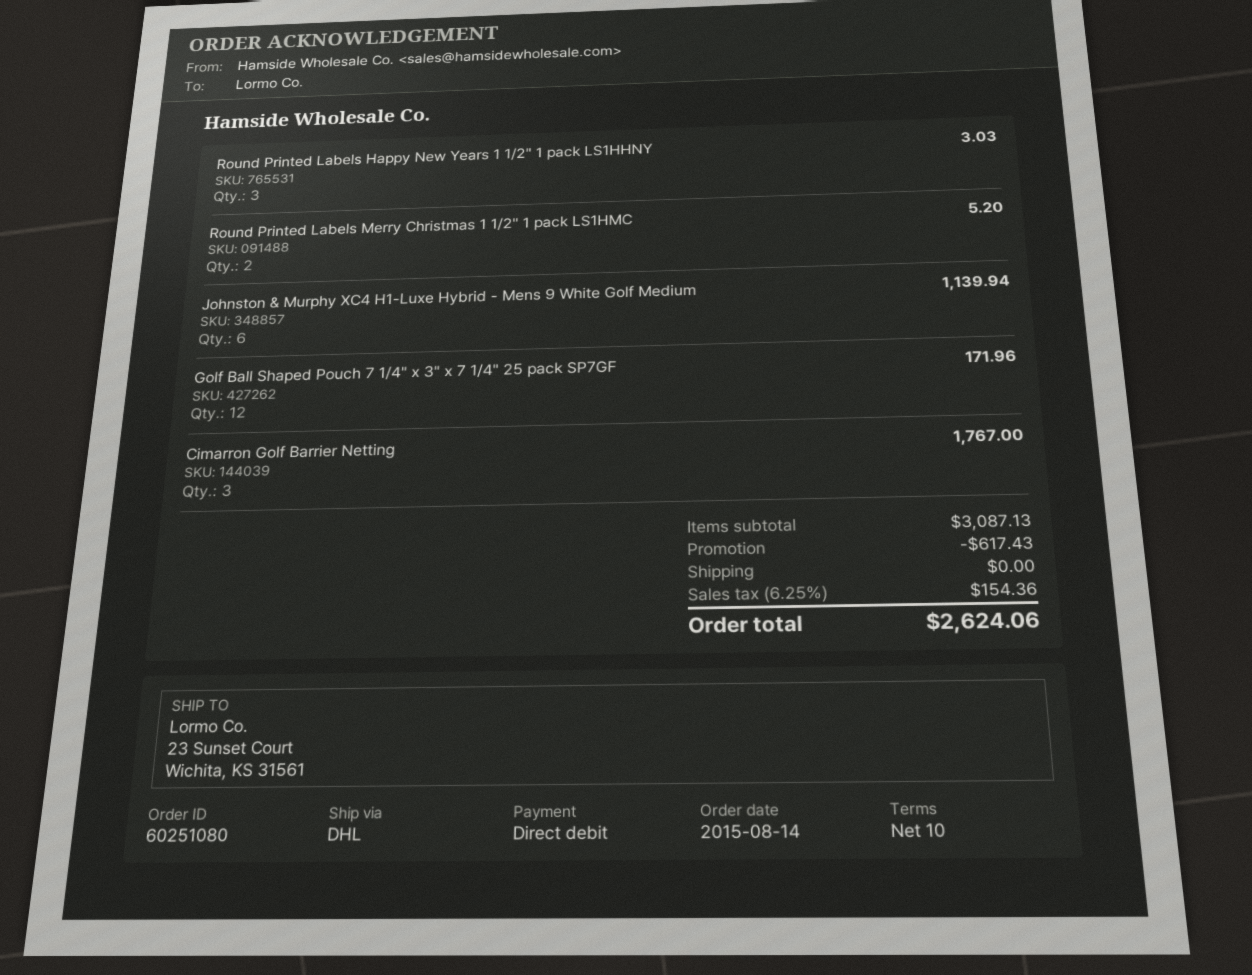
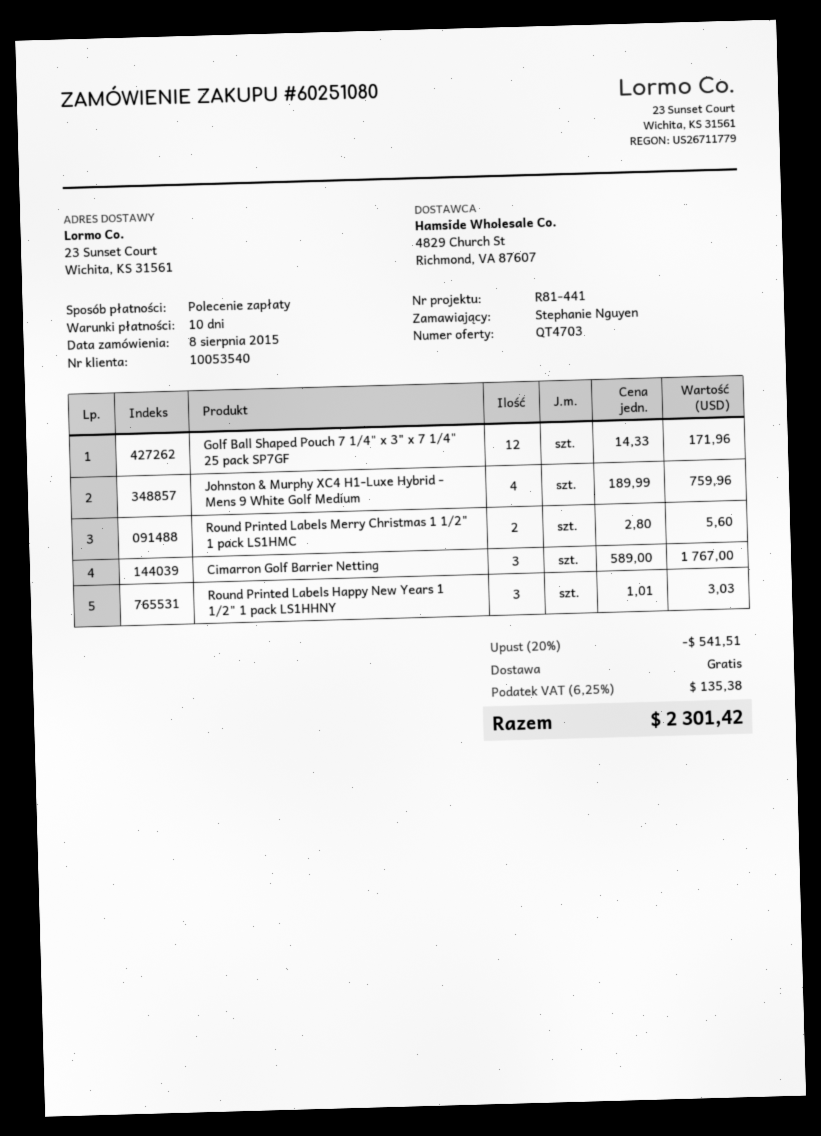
order date: 2015-08-14 -> 2015-08-08
Round Printed Labels Merry Christmas 1 1/2" 1 pack LS1HMC: 2 for 5.20 -> 2 for 5.60
Johnston & Murphy XC4 H1-Luxe Hybrid - Mens 9 White Golf Medium: 6 for 1139.94 -> 4 for 759.96
discount: 617.43 -> 541.51
tax: 6.25% = 154.36 -> 6.25% = 135.38
total: 2624.06 -> 2301.42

ACTIVITY
Find "discount: 617.43 -> 541.51" in the records above. Repeat its line and every later line exactly, through the last one.

RESPONSE BELOW
discount: 617.43 -> 541.51
tax: 6.25% = 154.36 -> 6.25% = 135.38
total: 2624.06 -> 2301.42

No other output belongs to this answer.